WHAT NEEDS TO BE DONE: Pictures should be left out while the data beneath this task is written out word for word.

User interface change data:

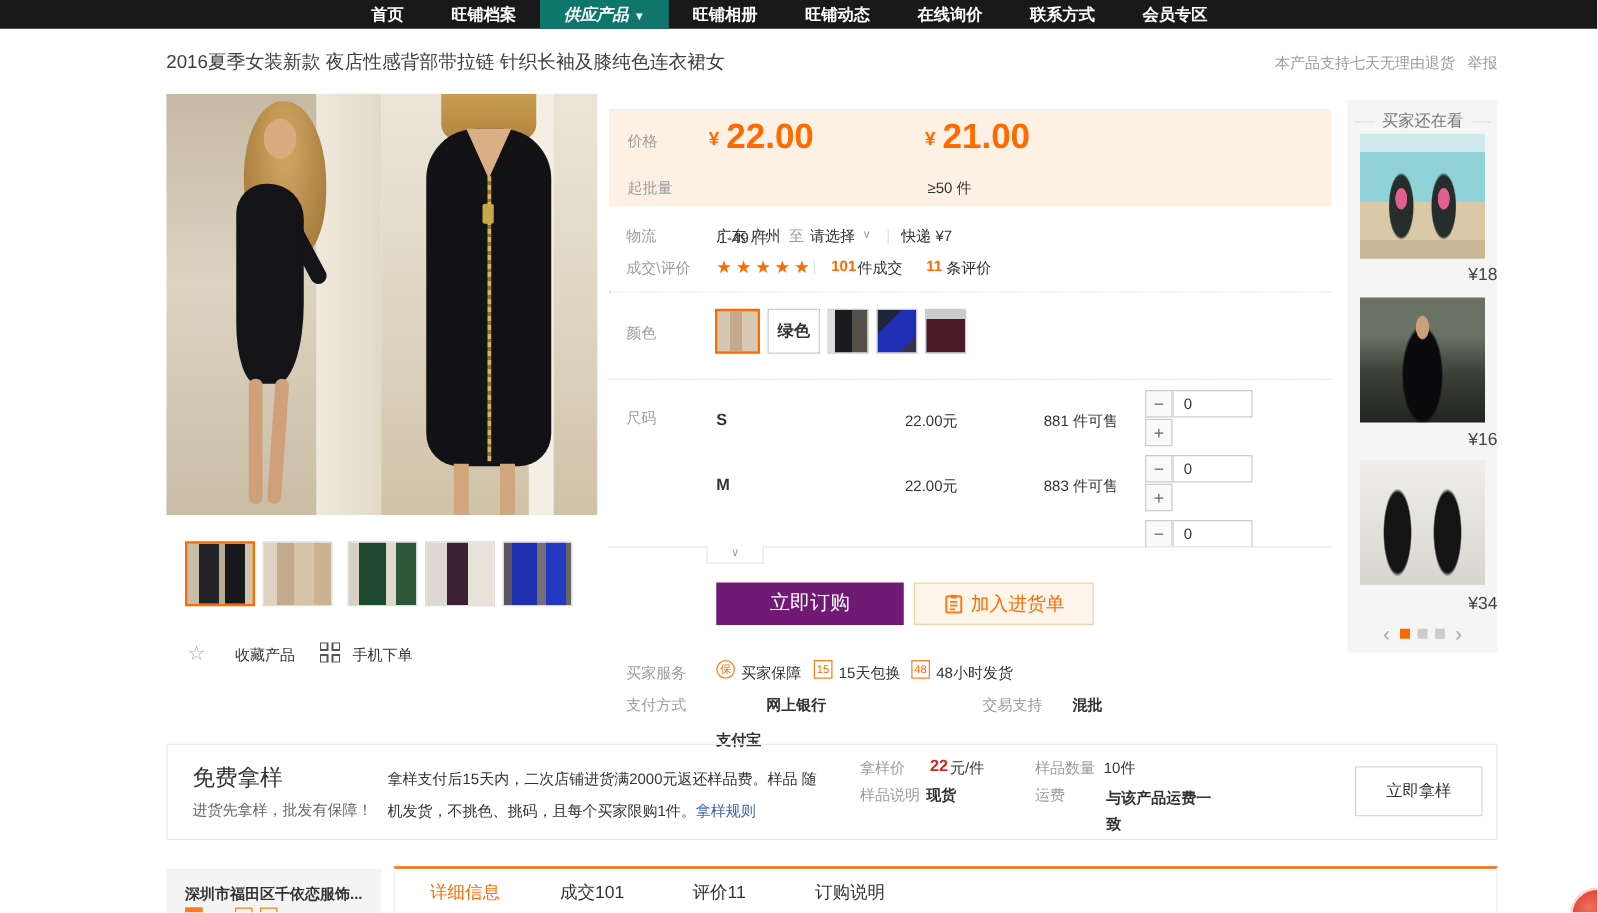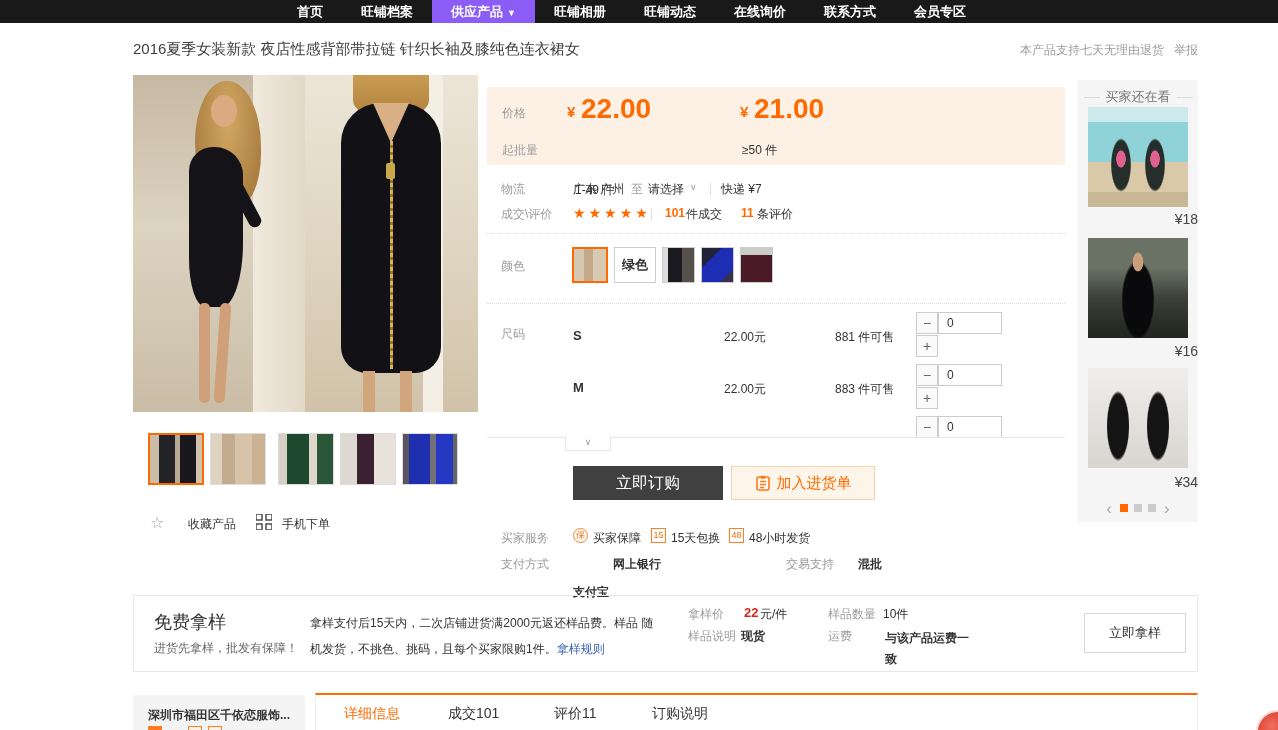"供应产品 ▼" .nav-item.active { background: #8b5cf6 -> #0f766e; font-style: none -> italic }
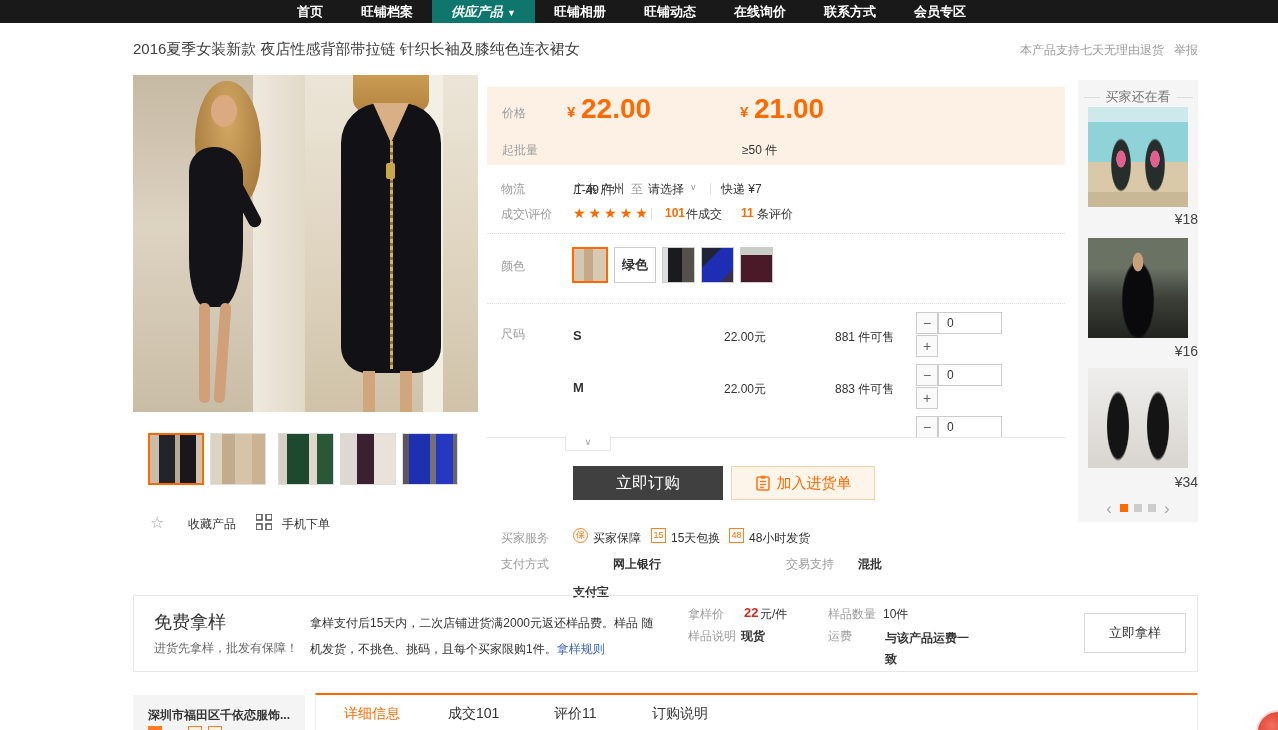"立即订购" .btn-order { background: #404040 -> #701a75 }
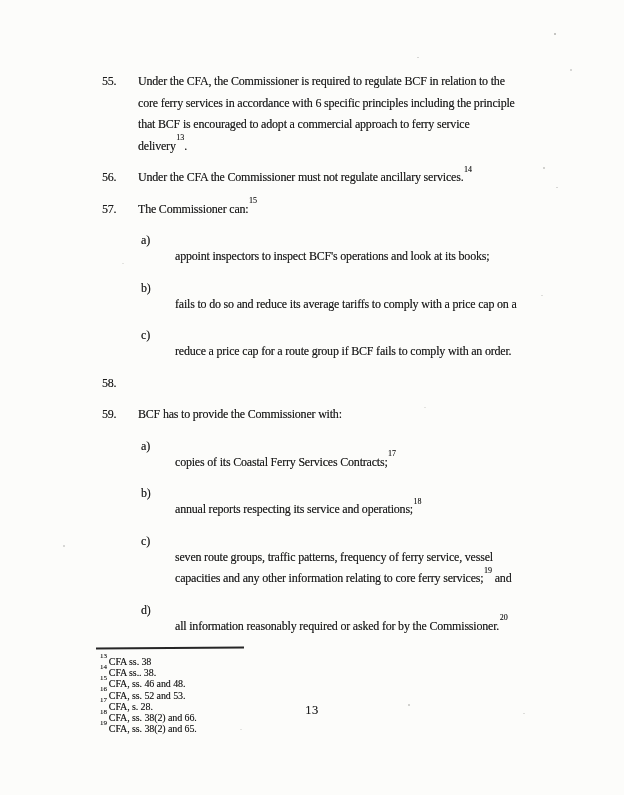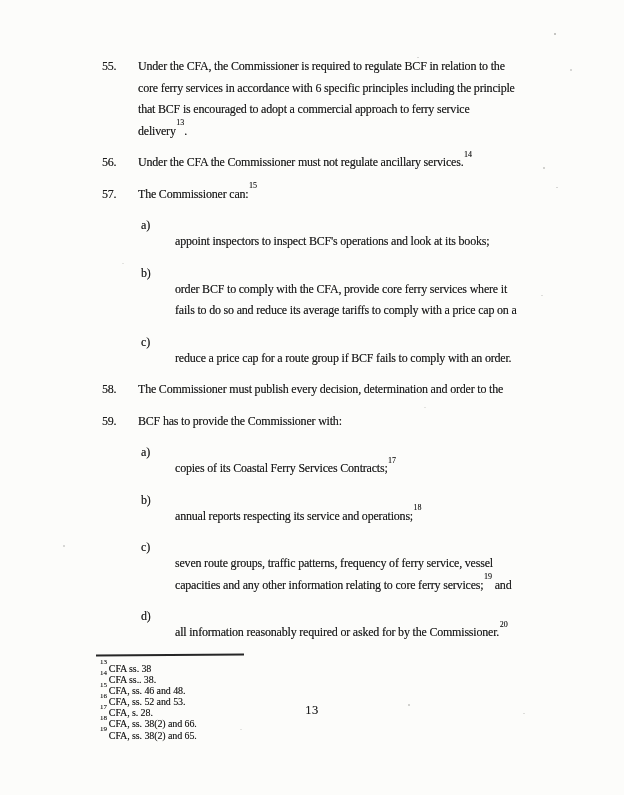"55." .body-text { top: 56px -> 71px }
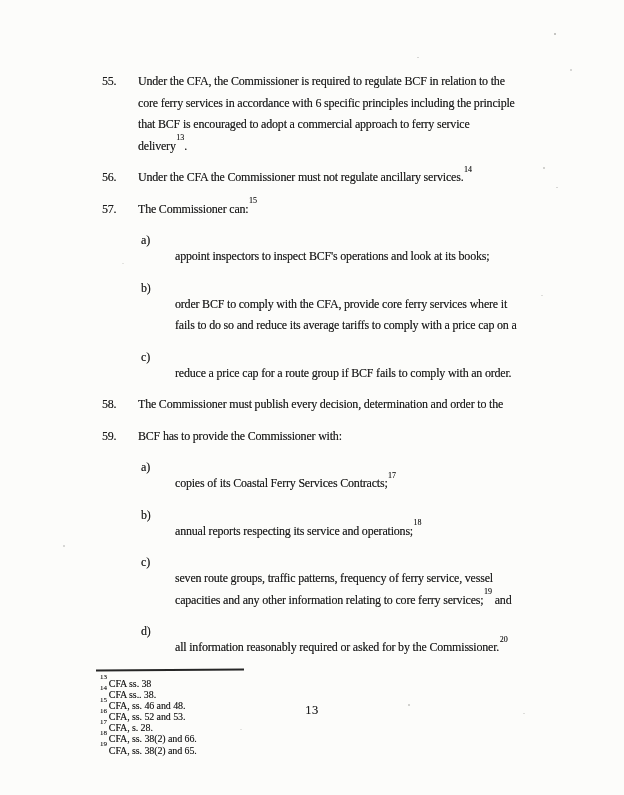"order BCF to comply with" div.line { html: <div><span>order BCF to comply with the CFA, provide core ferry services where it</span></div> -> none }
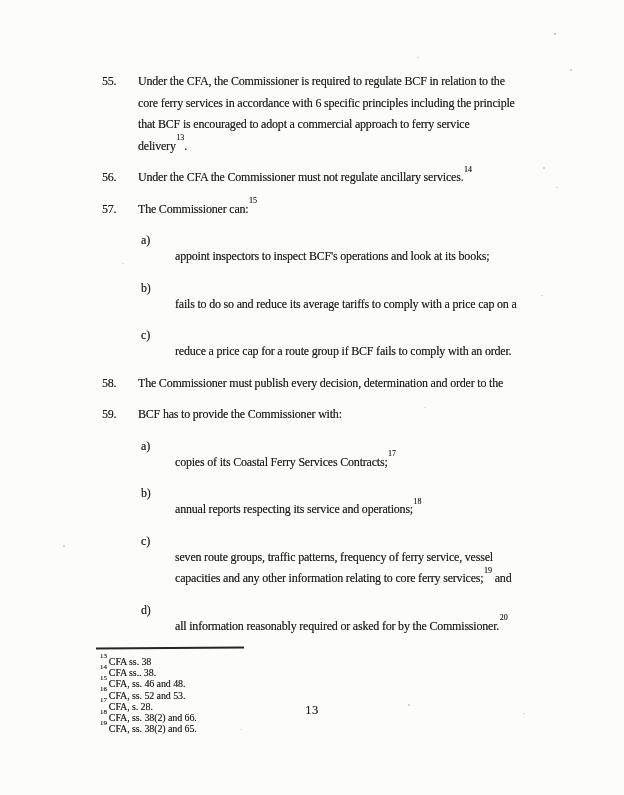"The Commissioner must publish every" div.line { html: <div><span>The Commissioner must publish every decision, determination and order to the</span></div> -> none }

WRITTEN SOLUTION:
"供应产品 ▼" .nav-item.active { background: #8b5cf6 -> #0f766e; font-style: none -> italic }
"立即订购" .btn-order { background: #404040 -> #701a75 }
"55." .body-text { top: 56px -> 71px }
"order BCF to comply with" div.line { html: <div><span>order BCF to comply with the CFA, provide core ferry services where it</span></div> -> none }
"The Commissioner must publish every" div.line { html: <div><span>The Commissioner must publish every decision, determination and order to the</span></div> -> none }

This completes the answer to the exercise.